By introducing "its-refinements-are" we can do several things at once.

8 Adding Components

The final extension we add to the type construct in this document is "its-components-are". This construct is the IBML way of describing the parts of something. It is a critical to be able to distinguish parts from attributes as they behave differently from the point of view of refinement. The ability to give the notion of component (or part) a coherent semantics with respect to refinement is a critical feature which distinguishes IBCL for other modeling/ontological languages.

We extend the type construct to include

(type <type-name> subtype <parent-name>
  (its-attributes-are
    (attribute-name1 :type <typea,1>)
    ...
    (attribute-namen :type <typea,n>)
  )
  (its-a-refinements-are
    (parent-attribute-name1 :type <typear,1>)
    ...
    (parent-attribute-namem :type <typear,m>)
  )
  (its-components-are
    (component-name1 :type <typec,1> :range <rangec,1>))
    ...
    (component-namep :type <typec,p> :range <rangec,p>)
  )
)
(type [Animal] subtype [Living-Thing]
  (its-attributes-are
    (Genus-Species :type [STRING])
  )
  (its-components-are
    (legs :type [Leg] :range [0-INF])
  )
)
And in analogy to "its-a-refinements-are" we also add "its-c-refinements-are"

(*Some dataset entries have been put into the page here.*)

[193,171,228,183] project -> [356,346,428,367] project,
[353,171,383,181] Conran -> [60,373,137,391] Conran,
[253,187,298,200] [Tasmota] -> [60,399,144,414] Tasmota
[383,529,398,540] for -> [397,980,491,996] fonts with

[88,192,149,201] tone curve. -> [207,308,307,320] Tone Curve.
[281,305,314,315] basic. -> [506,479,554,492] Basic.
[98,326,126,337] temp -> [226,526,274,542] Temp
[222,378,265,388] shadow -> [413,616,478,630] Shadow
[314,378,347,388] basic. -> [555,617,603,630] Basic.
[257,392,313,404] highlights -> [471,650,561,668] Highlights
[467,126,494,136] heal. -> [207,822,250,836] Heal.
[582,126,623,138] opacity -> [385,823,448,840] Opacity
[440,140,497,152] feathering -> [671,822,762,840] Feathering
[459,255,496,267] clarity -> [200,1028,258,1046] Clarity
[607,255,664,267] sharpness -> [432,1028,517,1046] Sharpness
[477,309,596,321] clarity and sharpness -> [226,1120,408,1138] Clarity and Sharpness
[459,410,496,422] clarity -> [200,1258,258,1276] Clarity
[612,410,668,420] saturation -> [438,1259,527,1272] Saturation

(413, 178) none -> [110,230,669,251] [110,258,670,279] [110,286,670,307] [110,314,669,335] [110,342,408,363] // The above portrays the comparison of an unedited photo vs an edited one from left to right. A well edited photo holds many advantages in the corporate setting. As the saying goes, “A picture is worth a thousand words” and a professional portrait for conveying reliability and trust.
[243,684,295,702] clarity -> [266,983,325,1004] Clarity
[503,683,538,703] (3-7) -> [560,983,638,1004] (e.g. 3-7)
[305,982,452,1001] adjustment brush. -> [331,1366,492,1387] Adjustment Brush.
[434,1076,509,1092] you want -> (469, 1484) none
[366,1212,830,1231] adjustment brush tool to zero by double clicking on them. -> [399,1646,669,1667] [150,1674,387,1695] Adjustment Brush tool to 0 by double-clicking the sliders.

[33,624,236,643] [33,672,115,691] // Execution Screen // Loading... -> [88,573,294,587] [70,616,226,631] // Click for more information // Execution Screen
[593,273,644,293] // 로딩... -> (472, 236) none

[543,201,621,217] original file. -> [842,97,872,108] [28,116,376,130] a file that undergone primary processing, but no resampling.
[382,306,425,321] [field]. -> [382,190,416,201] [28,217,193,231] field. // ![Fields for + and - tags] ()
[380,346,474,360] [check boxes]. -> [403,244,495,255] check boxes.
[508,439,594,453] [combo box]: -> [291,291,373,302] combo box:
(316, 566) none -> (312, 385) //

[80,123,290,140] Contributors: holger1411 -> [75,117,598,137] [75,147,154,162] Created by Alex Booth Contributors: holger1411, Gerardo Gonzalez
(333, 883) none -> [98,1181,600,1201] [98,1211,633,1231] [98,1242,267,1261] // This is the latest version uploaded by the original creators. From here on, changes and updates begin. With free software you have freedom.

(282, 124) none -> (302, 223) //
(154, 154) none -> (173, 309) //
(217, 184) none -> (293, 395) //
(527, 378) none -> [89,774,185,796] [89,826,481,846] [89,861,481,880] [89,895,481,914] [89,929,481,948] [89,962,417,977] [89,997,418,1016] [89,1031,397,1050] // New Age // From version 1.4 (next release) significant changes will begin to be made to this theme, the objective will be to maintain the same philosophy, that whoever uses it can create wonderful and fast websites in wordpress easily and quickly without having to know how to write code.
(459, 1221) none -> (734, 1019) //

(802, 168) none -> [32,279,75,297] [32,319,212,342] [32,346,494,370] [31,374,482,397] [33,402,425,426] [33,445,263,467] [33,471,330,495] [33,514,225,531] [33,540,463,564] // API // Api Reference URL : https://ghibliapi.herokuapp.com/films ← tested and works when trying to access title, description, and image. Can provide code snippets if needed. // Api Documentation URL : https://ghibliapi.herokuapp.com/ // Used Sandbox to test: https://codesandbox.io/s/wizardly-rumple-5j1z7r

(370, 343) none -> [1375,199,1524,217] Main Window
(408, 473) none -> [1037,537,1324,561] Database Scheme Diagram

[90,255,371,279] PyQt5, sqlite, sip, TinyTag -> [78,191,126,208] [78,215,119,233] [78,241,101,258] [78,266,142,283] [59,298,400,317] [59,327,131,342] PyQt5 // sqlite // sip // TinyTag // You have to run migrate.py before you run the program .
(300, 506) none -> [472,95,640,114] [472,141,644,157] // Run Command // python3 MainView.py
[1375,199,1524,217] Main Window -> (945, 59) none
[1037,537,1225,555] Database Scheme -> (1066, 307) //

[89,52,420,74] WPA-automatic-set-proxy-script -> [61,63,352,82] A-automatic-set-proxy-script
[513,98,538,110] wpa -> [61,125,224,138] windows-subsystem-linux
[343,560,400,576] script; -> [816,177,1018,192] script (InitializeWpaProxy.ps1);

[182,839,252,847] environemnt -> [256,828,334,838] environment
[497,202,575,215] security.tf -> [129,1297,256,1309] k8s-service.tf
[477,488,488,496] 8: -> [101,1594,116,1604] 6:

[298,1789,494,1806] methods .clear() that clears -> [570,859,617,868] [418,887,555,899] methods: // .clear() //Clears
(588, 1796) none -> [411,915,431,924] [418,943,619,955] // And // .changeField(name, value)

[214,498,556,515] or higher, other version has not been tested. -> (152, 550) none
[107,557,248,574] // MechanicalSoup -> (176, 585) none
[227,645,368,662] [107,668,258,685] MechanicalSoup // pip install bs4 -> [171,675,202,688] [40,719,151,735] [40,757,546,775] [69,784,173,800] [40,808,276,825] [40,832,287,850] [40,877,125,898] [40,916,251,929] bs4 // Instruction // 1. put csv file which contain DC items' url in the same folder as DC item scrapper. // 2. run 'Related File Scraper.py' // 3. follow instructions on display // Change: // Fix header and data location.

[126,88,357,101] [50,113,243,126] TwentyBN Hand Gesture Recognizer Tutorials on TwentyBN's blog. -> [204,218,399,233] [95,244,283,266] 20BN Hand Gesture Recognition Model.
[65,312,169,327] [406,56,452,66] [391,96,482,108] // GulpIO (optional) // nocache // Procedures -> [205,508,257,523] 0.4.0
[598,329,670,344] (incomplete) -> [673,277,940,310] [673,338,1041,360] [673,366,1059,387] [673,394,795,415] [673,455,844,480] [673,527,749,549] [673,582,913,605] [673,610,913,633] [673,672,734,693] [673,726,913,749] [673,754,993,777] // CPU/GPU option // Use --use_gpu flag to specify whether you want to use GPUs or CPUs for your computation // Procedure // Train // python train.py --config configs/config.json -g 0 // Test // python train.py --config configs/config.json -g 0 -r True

We extend the type construct to include

(type <type-name> subtype <parent-name>
  (its-attributes-are
    (attribute-name1 :type <typea,1>)
    ...
    (attribute-namen :type <typea,n>)
  )
  (its-a-refinements-are
    (parent-attribute-name1 :type <typear,1>)
    ...
    (parent-attribute-namem :type <typear,m>)
  )
  (its-components-are
    (component-name1 :type <typec,1> :range <rangec,1>))
    ...
    (component-namep :type <typec,p> :range <rangec,p>)
  )
  (its-c-refinements-are
    (parent-component-name1 :type <typecr,1> :range <rangecr,1>)
    ...
    (parent-component-namem :type <typecr,m>  :range <rangecr,p>))
  )
)
Where
<typecr,i> 
<rangecr,i>
actually refine the corresponding labeled type of parent-component-name in the parent type. An example
(type [Biped] subtype [Animal]
  (its-c-refinements-are
    (legs :type [Leg] :range [2])
  )
)
(type [Human] subtype [Biped]
  (its-a-refinements-are
    (Genus-Species :type {"Homo Sapiens"}
  )
)

Summary

The purpose of this document is to give people the ability to start defining simple IBML Types. Although the IBML Types definable with these types are quite impressive, it is far from complete and says nothing about how IBML types may be used, how to use the IBUKI Mode Builder, IMB, or how to build an application that uses these models. These issues are treated elseware.

Acknowledgments

The information theoretic semantics for modeling complex objects and the idea of refinement as the basic operation on models was developed several years ago by IBUKI to solve problems involving configuring complex objects subject to constraints. There are many intellectual roots of this material but that range from Kleene's original definition of recursive functions to a type system developed by Luca Cardelli for a programming language called Amber. The particular semantics of defining components and its implementation in the IMB was developed by IBUKI in early 2000.